T-Mobile

A year or so after the first iPhone came out I went on eBay, bought one, and jailbroke it when it arrived so I could use it with T-Mobile, which was my wireless network. I think I was paying something like $50/month at the time for T-Mobile BlackBerry service, and unlocking the iPhone and using it with T-Mobile’s network made sense.

By I think late 2010, AT&T was hawking its unlimited data plans. I think it was still the sole wireless carrier offering the iPhone, and data speed with AT&T was way beyond T-Mobile at this point. I switched in December.

I’ve been with AT&T for practically five years, and while the unlimited data has been great, the price hasn’t been. And in AT&T’s attempts to incent its unlimited data users to downgrade to limited data plans, they jerked around earlier users like me.

Examples: I had to deal with talk and text limits unless I wanted to pay more than $120/month for unlimited everything service. I wasn’t allowed to use my iPhone as a hotspot. And after 5GB of use in any given month, I had to deal with throttled data speeds.

Even after a 10% Penn State discount, my AT&T plan was still running ~$83/month after tax. And with the rumored end of two year contracts that subsidize the cost of a device, I was ready to switch.
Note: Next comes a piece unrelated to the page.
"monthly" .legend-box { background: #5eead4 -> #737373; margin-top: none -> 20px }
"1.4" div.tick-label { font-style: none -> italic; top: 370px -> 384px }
Re-enter T-Mobile. I’ve been watching John Legere and T-Mobile for the past two years and what he’s done to breathe life back into the company has been awesome. I love the enthusiasm, and I like the blend of bravado, marketing, and apparently genuine change in corporate culture.
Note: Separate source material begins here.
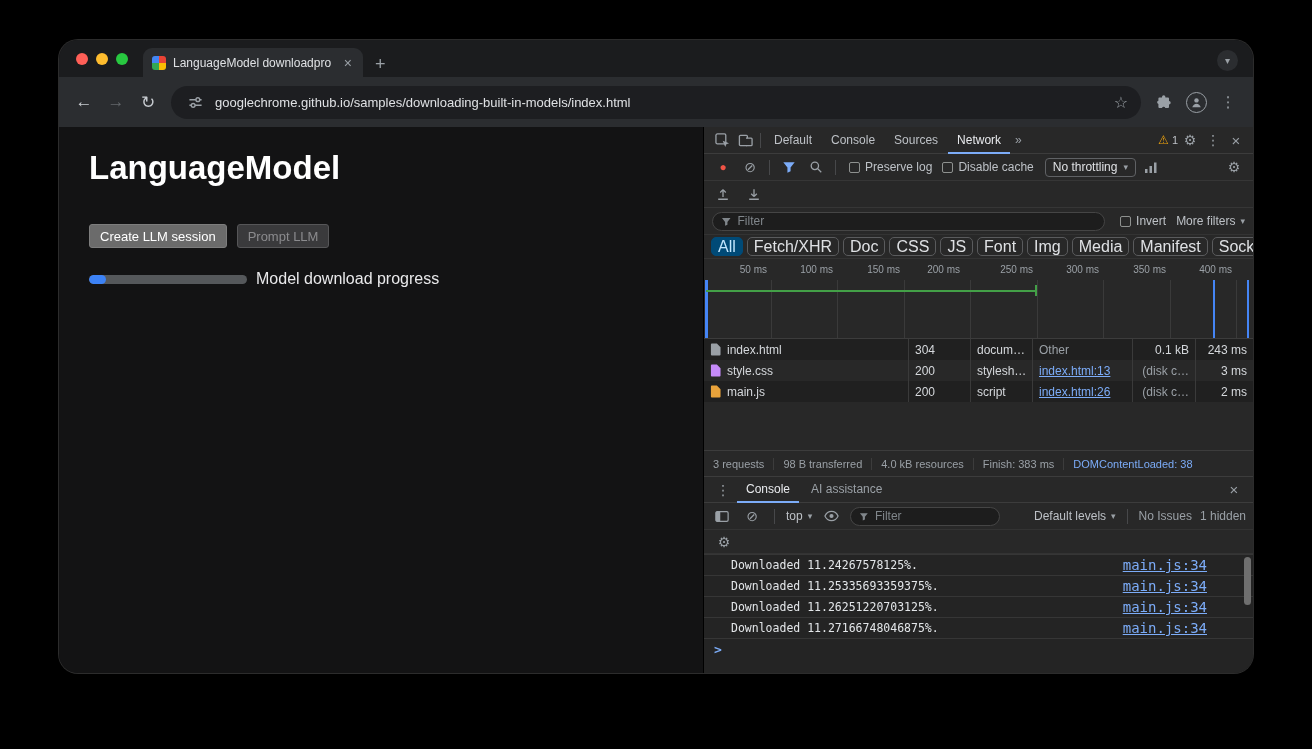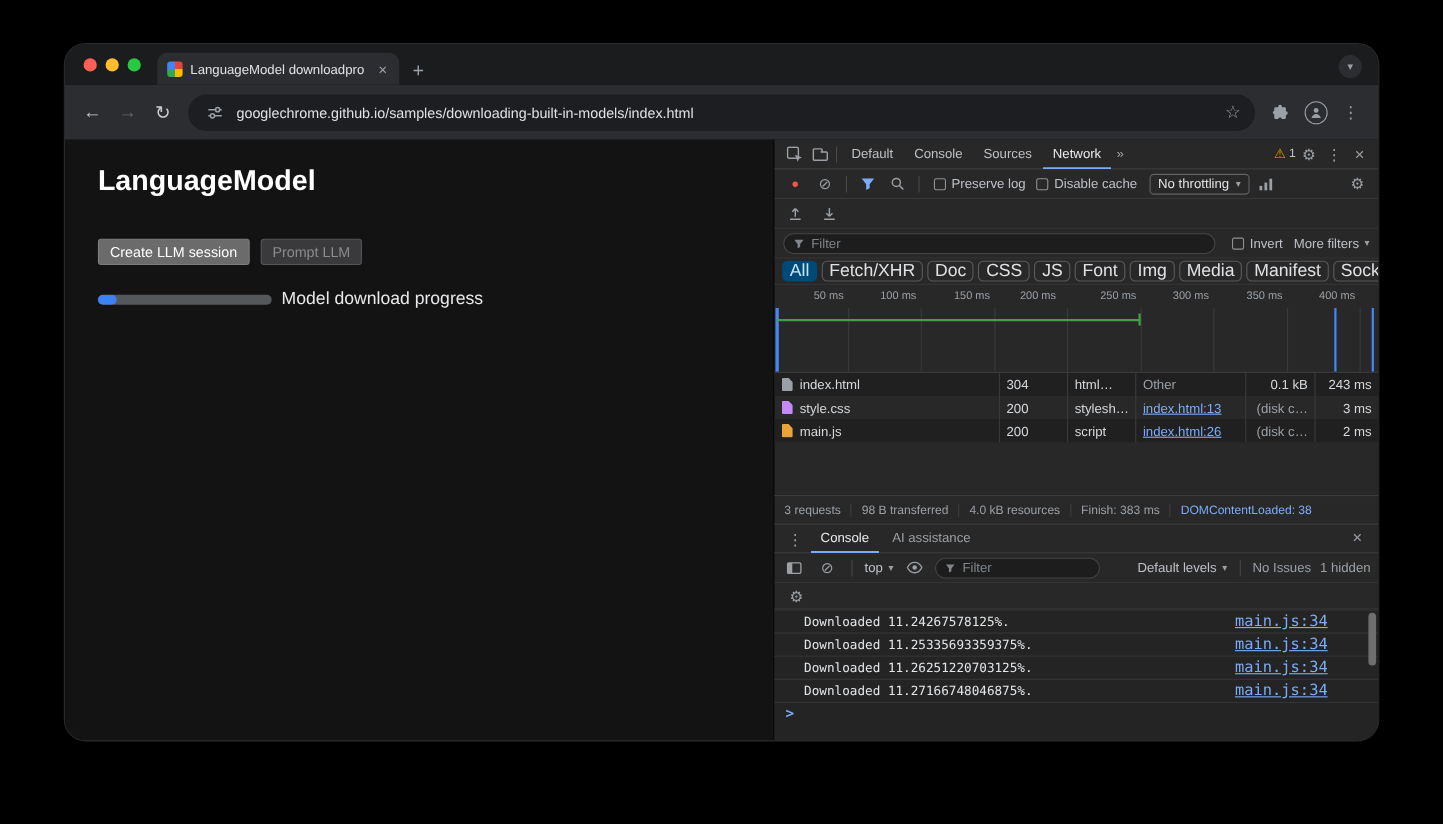"LanguageModel" .page-heading { font-size: 26px -> 33px }
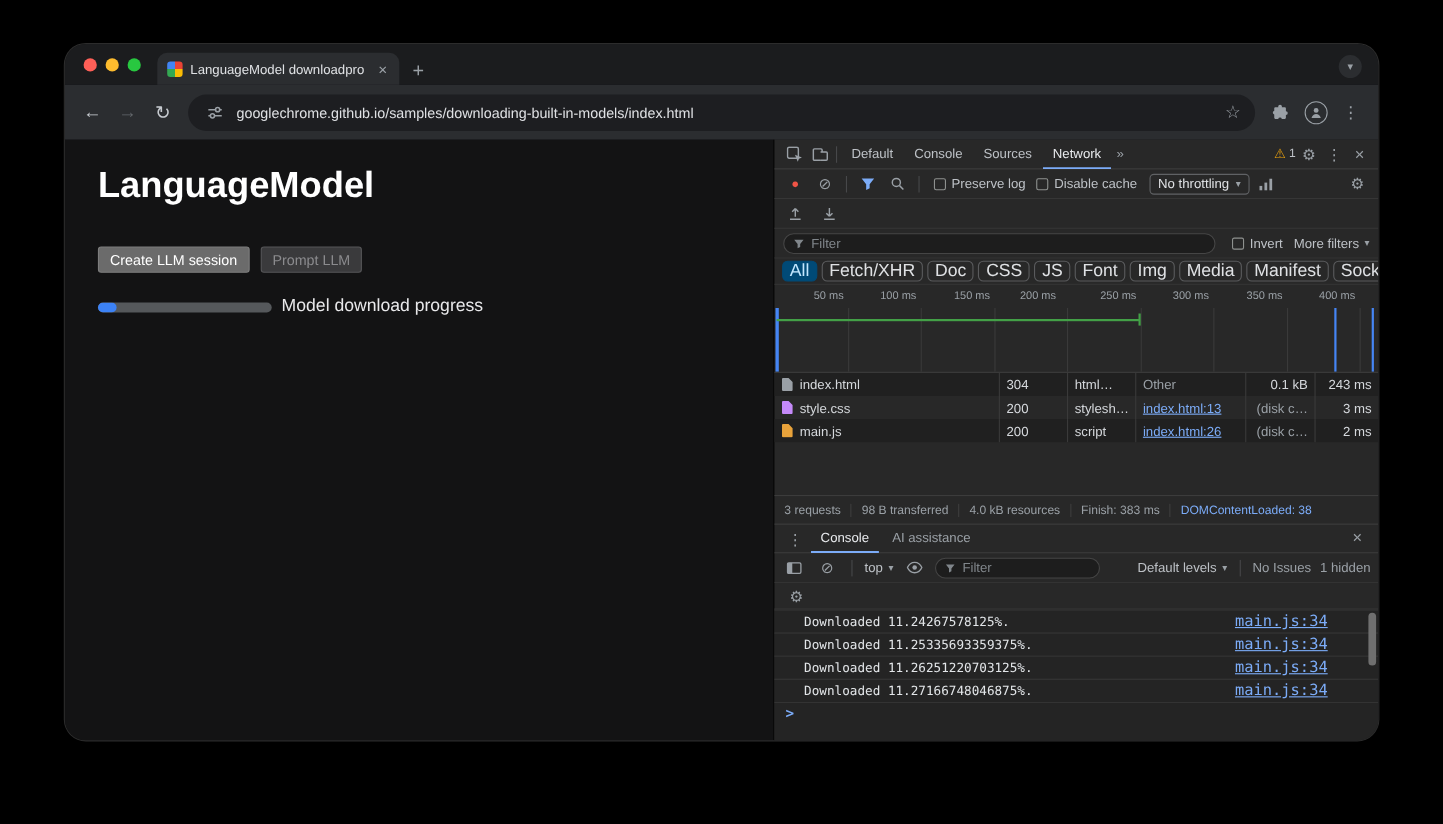"html…" span.cell { text: html -> docum }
A scrappy underdog is compelling. I was able to order a free T-Mobile SIM card on their site and use my existing iPhone with their network, just like I did with the first iPhone. Their service in cities is excellent, and I’ll soon find out if/how bad service gets in rural areas. The speed test above is from State College, PA. A typical AT&T download speed was ~5 mbps.

For now, I’m on the $50/month unlimited talk/talk plan with 1GB LTE data with slower unlimited data after. I’m curious to see how seriously I’m throttled after the first 1GB this month, and will probably eventually switch to their unlimited talk/text/LTE data plan in a month or two. At $80/month, it would still cheaper than my old AT&T plan, with the benefit of standard T-Mobile features like hotspot functionality, free in-flight texting, and free international data.

The key cultural difference for me is returning to the era of owned, unlocked devices, with no contract service plans. It feels great.